The abstract plea to title was not insisted on at the debate. And as regards the sums sued for, other than that claimed in the fifth article of the condescendence, the Lord Ordinary does not consider that he would be warranted, at this stage of the cause, in laying down any restriction either as to the mode or extent of the proof; because as regards the pipes parties are at issue, not only as to whether their value is to be taken as at the date when they were laid, or at the expiry of the lease, but also as to what their value was at the latter period; and as a proof will, in any view, require to be gone into on that point, the Lord Ordinary thinks it better to abstain at present from pronouncing any judgment as to the precise period at which the value is to be taken; while as regards the damage alleged to have been done by rabbits during the last year of the lease, the Lord Ordinary, as at present advised, can see no actual irrelevancy in that claim as laid, more especially in a case where the fact that some damage might have been done, of a description for which the landlord might be liable, is scarcely disputed in the letter founded on in the 12th article of the condescendence.”

The defender reclaimed.

Watson and Balfour, for him, argued that the Lord Ordinary should have construed the deed before sending the case to proof.

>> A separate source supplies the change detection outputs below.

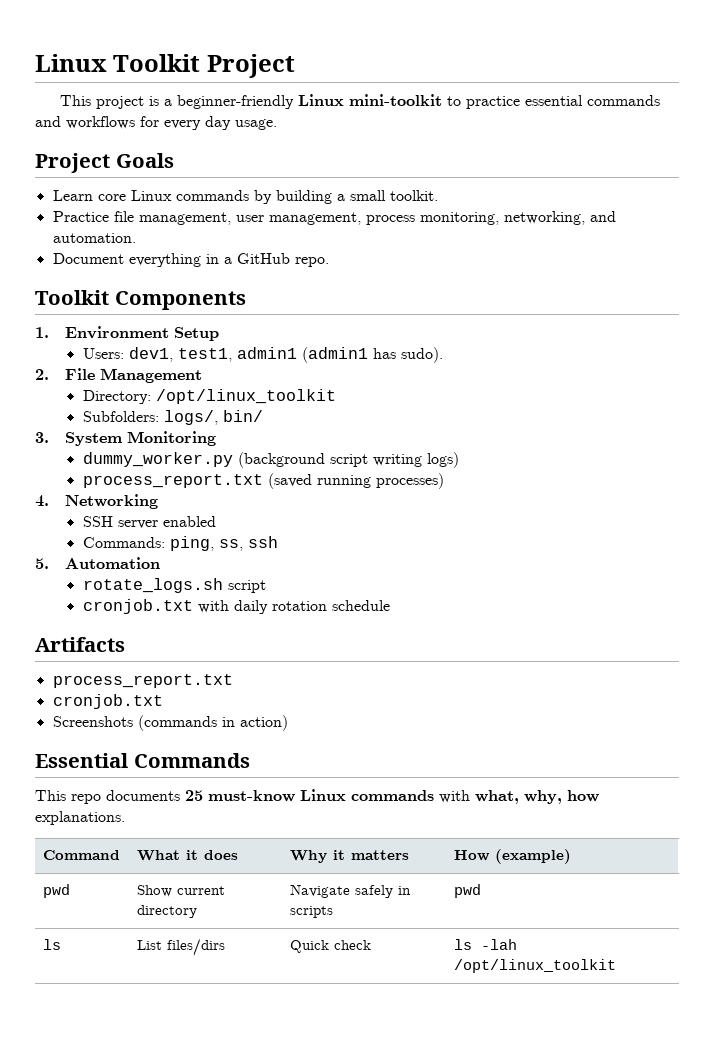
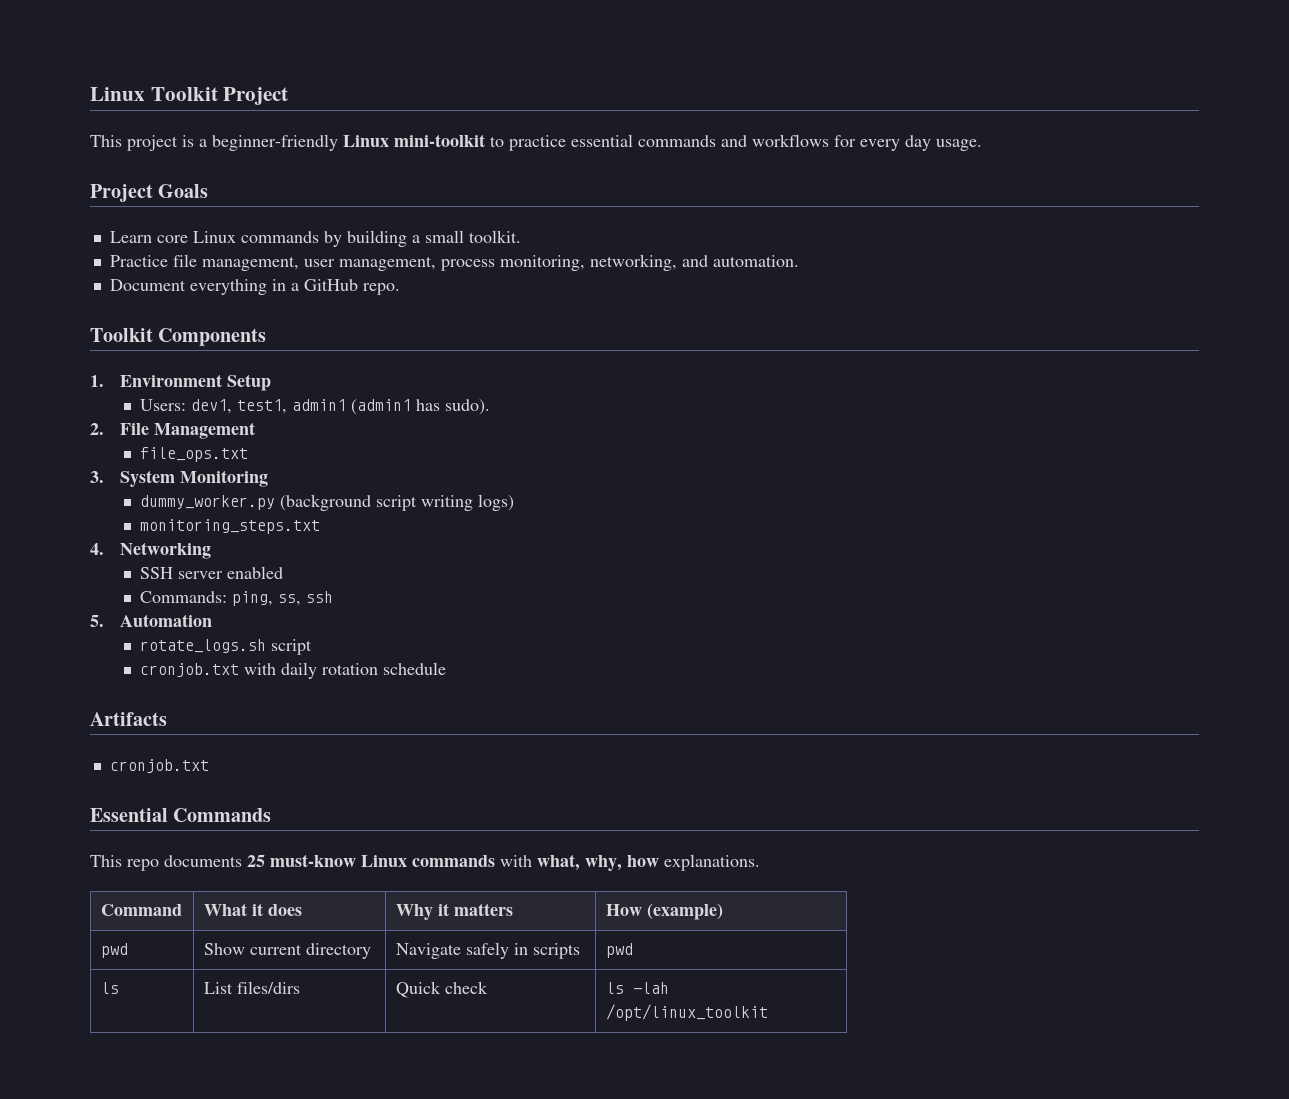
- Directory: /opt/linux_toolkit
- Subfolders: logs/, bin/
+ file_ops.txt
- process_report.txt (saved running processes)
+ monitoring_steps.txt
  Artifacts
- process_report.txt
  cronjob.txt
- Screenshots (commands in action)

Solicitor-General Clark) and Campbell Smith for the respondent.

At advising—

Judgment:

Lord Justice-Clerk—We should now decide whether the lease settles the claim of the tenant to the value of the pipes at the end of the lease. The word “value” means value to the landlord at the end of the lease. The other construction would imply that the landlord was to pay the price of new pipes after they had been used for

Page: 101

twenty years. The tenant had the control of laying them down, and all the benefit during the lease, and he can only recover their value to the landlord at the end of the lease.

Lord Cowan—It is indispensable that we should construe the lease before sending it to a valuator. The meaning is not that the tenant should get the cost of the pipes, but their value to the landlord or an incoming tenant at the end of the lease. I should also say that I do not think this the value merely as old lead. If the tenant elected to lay pipes in order to bring water into the house, he was to be entitled to recover their value as they stood at the end of the lease. It may be that alternative views may arise on the estimate. The Lord Ordinary has overlooked the fact that the lease requires construction.

Lord Benholme concurred.

Lord Neaves—I am of the same opinion. I concur with the Lord Justice-Clerk and Lord Cowan, that the intention was not that the pipes should be taken away to an old iron shop and sold. They were an opus manufactum which the tenant was entitled to make, and which was fairly and properly made. The benefit thereby arising is the thing to be valued, and if there has been no deterioration in the pipes the tenant will get the full value.

Solicitors: Agent for Pursuer— Thomas Spalding, W.S.

Agents for Defender— W. H. & W. J. Sands, W.S.